§ **SOURCE MATERIAL**
+===+

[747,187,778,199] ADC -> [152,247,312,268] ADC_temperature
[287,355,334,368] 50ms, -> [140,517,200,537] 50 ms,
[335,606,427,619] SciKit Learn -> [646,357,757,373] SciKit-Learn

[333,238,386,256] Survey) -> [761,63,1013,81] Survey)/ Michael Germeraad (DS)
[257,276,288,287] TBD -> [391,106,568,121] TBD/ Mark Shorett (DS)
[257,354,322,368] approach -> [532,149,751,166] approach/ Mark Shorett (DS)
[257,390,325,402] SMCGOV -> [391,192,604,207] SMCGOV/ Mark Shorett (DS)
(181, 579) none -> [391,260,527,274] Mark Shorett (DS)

+===+

§ **TO DO**
Considering only the data above, return the lines in which "Mark" occurs.

§ **RESPONSE BELOW**
[257,276,288,287] TBD -> [391,106,568,121] TBD/ Mark Shorett (DS)
[257,354,322,368] approach -> [532,149,751,166] approach/ Mark Shorett (DS)
[257,390,325,402] SMCGOV -> [391,192,604,207] SMCGOV/ Mark Shorett (DS)
(181, 579) none -> [391,260,527,274] Mark Shorett (DS)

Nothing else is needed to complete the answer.